__Task requirements__. An exact transcription of all the entries is needed; pictures stay out.

__Data extracts__.
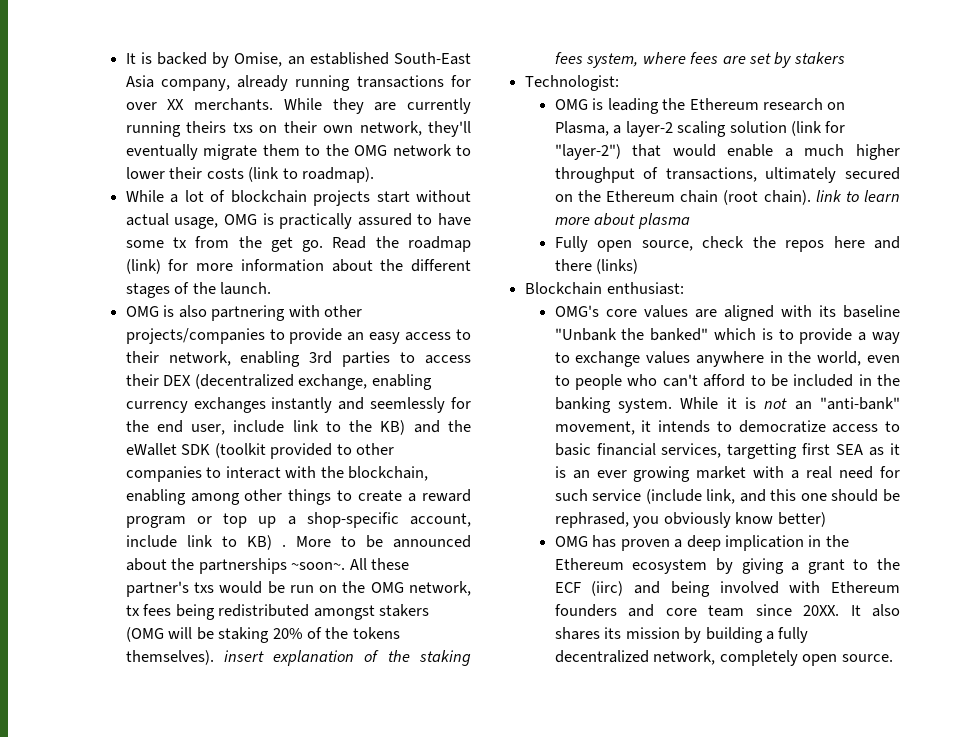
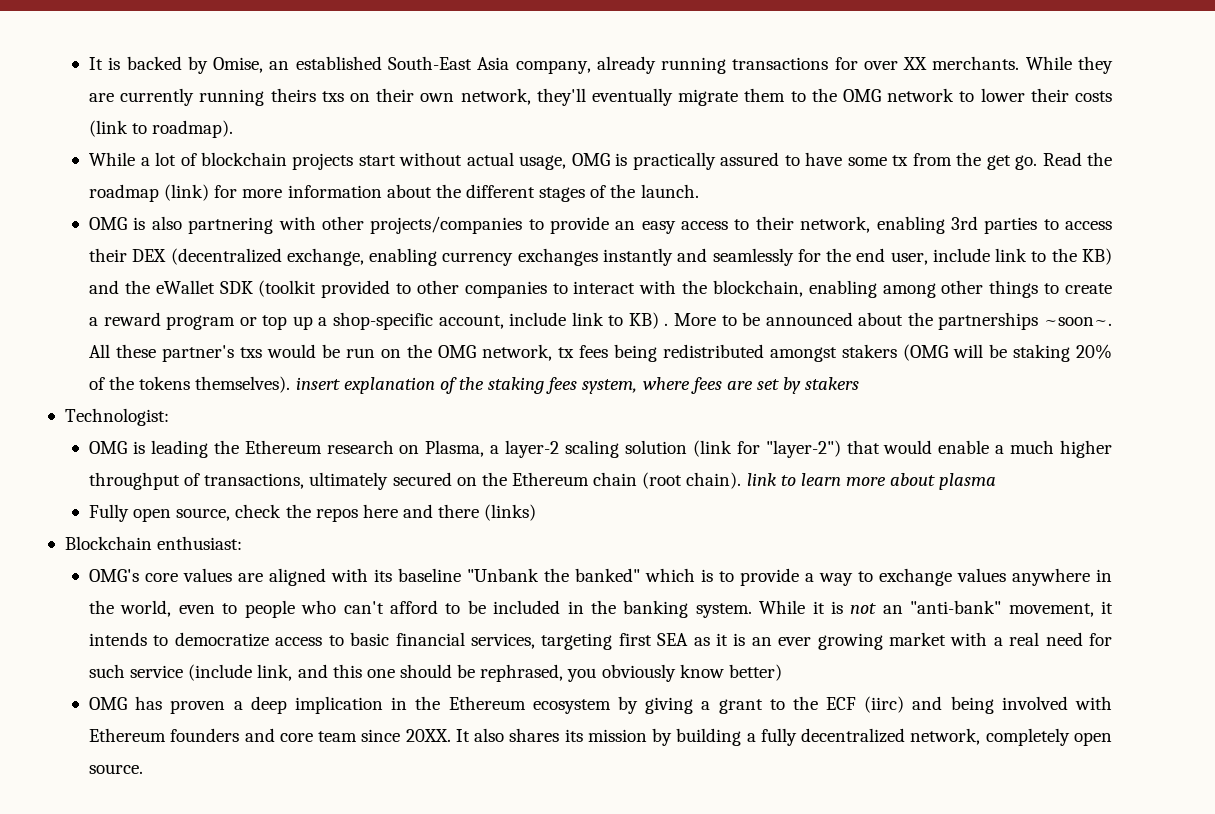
[370,397,446,413] seemlessly -> [712,248,794,266] seamlessly
[727,443,798,459] targetting -> [541,633,613,650] targeting

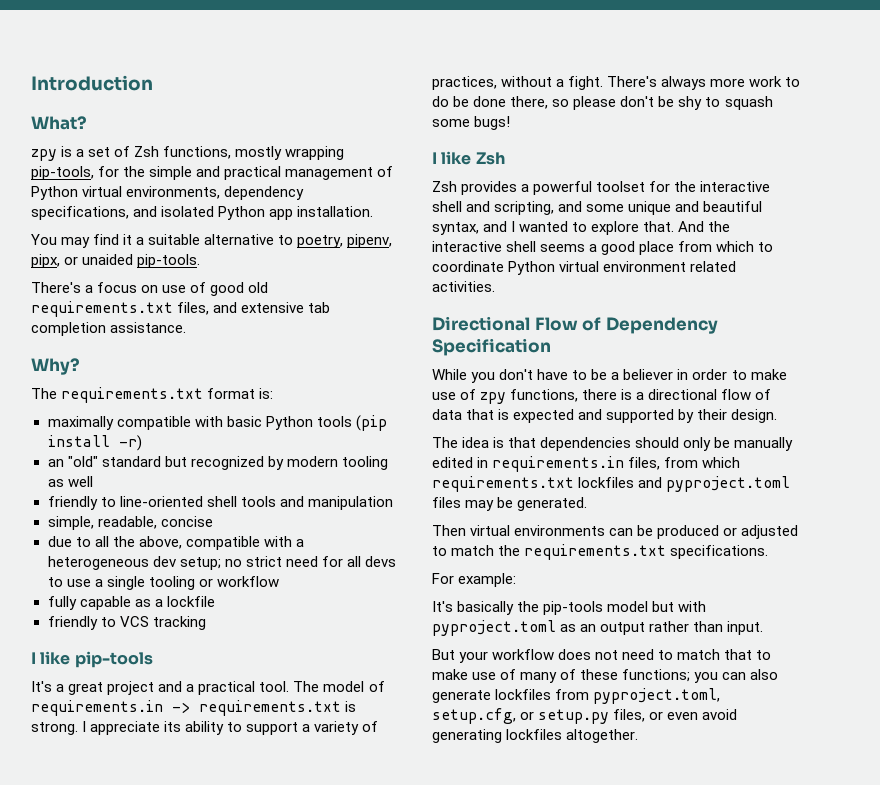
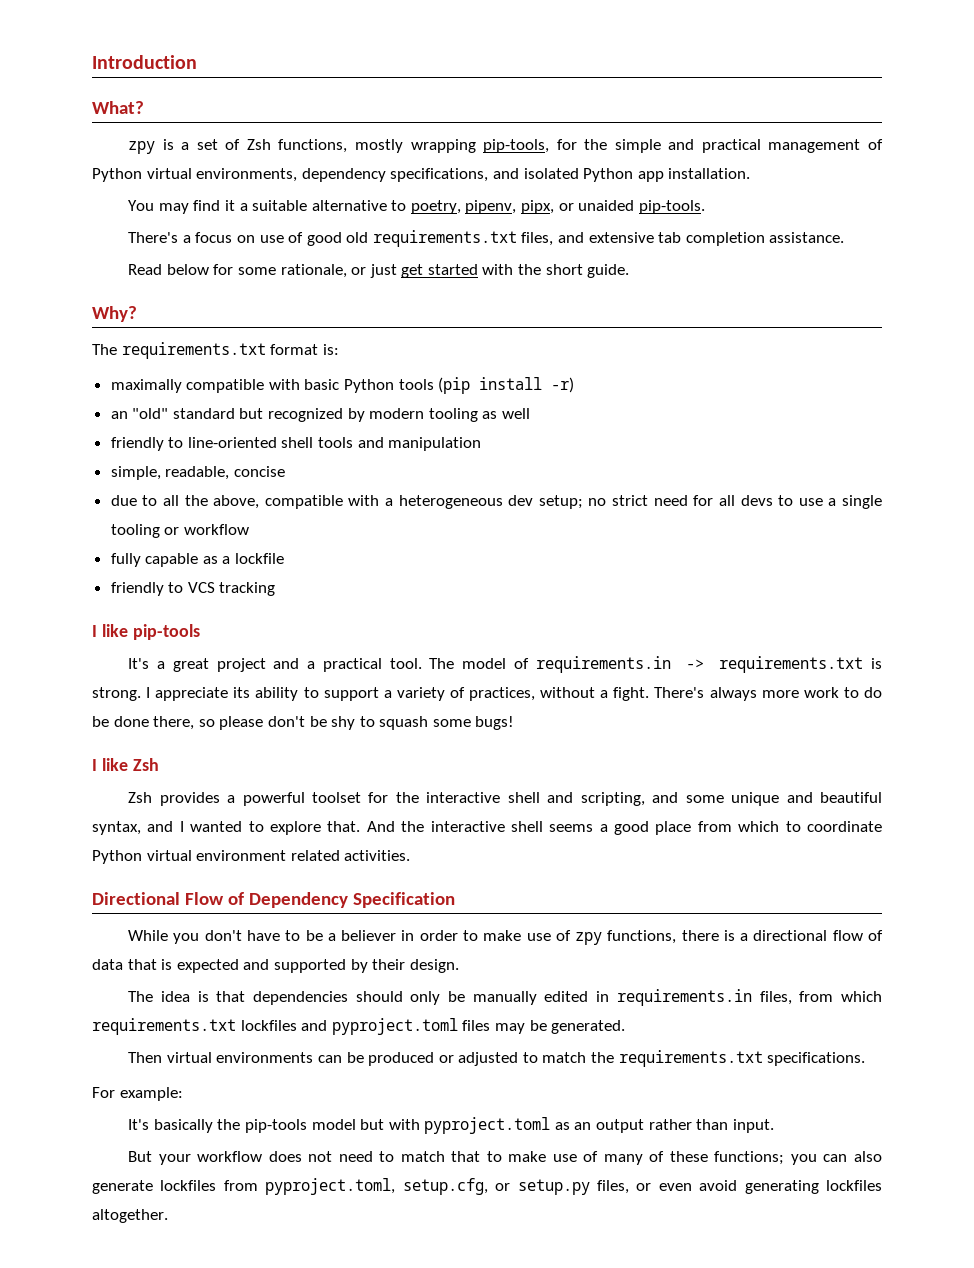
(187, 327) none -> [128,264,630,278] // Read below for some rationale, or just get started with the short guide.

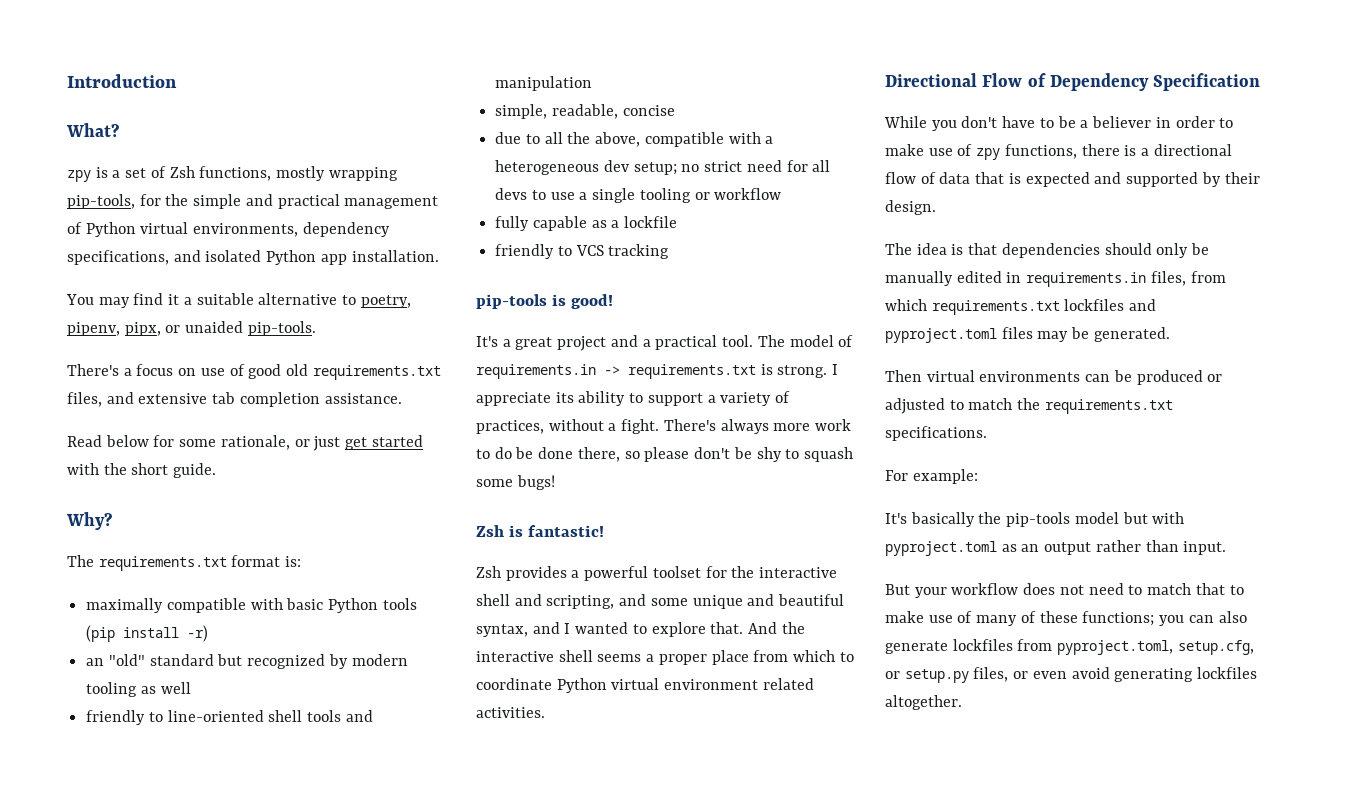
[92,624,200,640] I like pip-tools -> [476,294,613,309] pip-tools is good!
[92,758,159,771] I like Zsh -> [476,525,604,537] Zsh is fantastic!
[614,821,650,835] good -> [658,654,707,665] proper

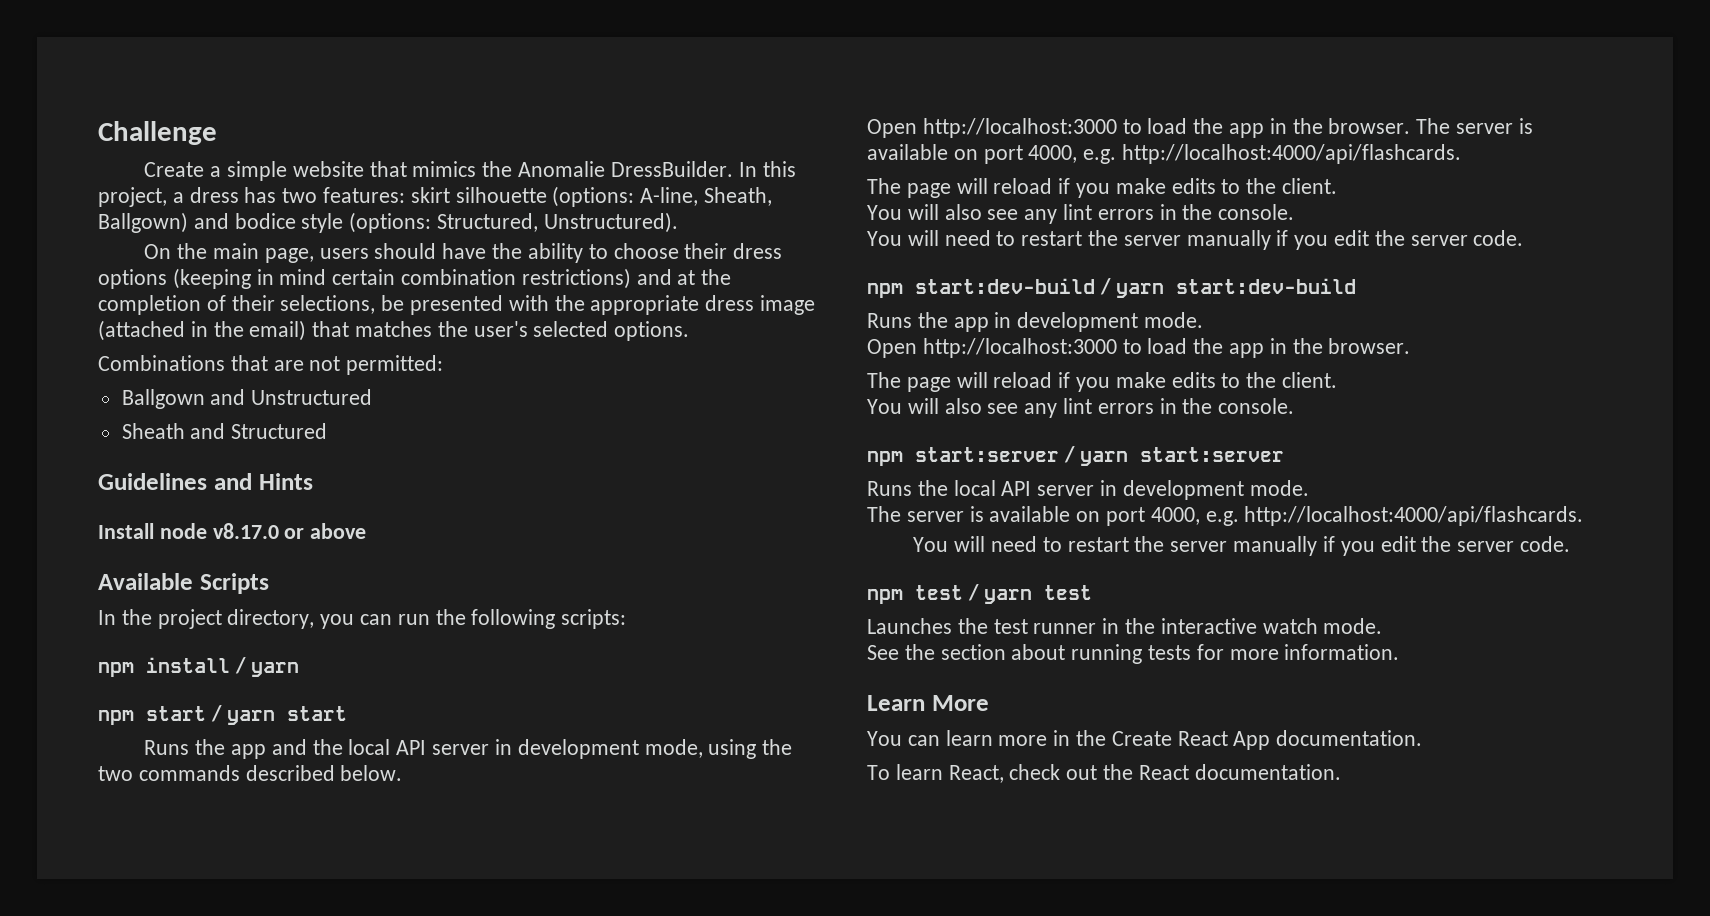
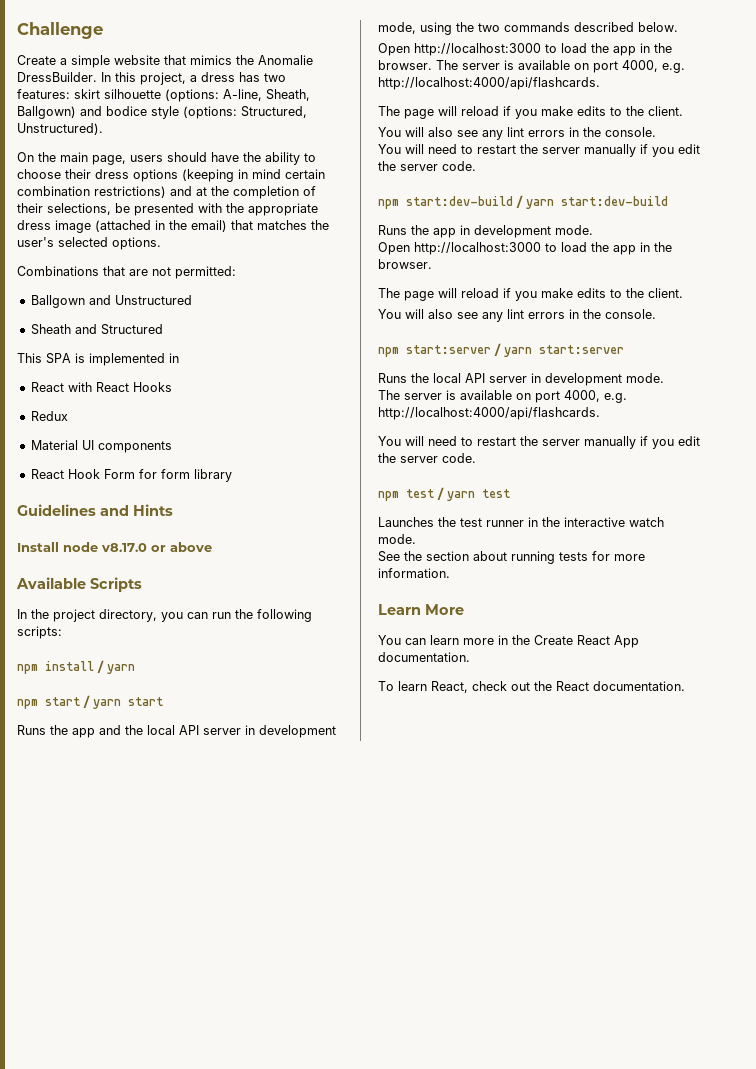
(328, 431) none -> [17,353,179,366] [30,382,172,392] [30,411,68,421] [30,440,172,453] [30,469,232,482] // This SPA is implemented in // React with React Hooks // Redux // Material UI components // React Hook Form for form library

__Answer box__.
[370,397,446,413] seemlessly -> [712,248,794,266] seamlessly
[727,443,798,459] targetting -> [541,633,613,650] targeting

(187, 327) none -> [128,264,630,278] // Read below for some rationale, or just get started with the short guide.

[92,624,200,640] I like pip-tools -> [476,294,613,309] pip-tools is good!
[92,758,159,771] I like Zsh -> [476,525,604,537] Zsh is fantastic!
[614,821,650,835] good -> [658,654,707,665] proper

(328, 431) none -> [17,353,179,366] [30,382,172,392] [30,411,68,421] [30,440,172,453] [30,469,232,482] // This SPA is implemented in // React with React Hooks // Redux // Material UI components // React Hook Form for form library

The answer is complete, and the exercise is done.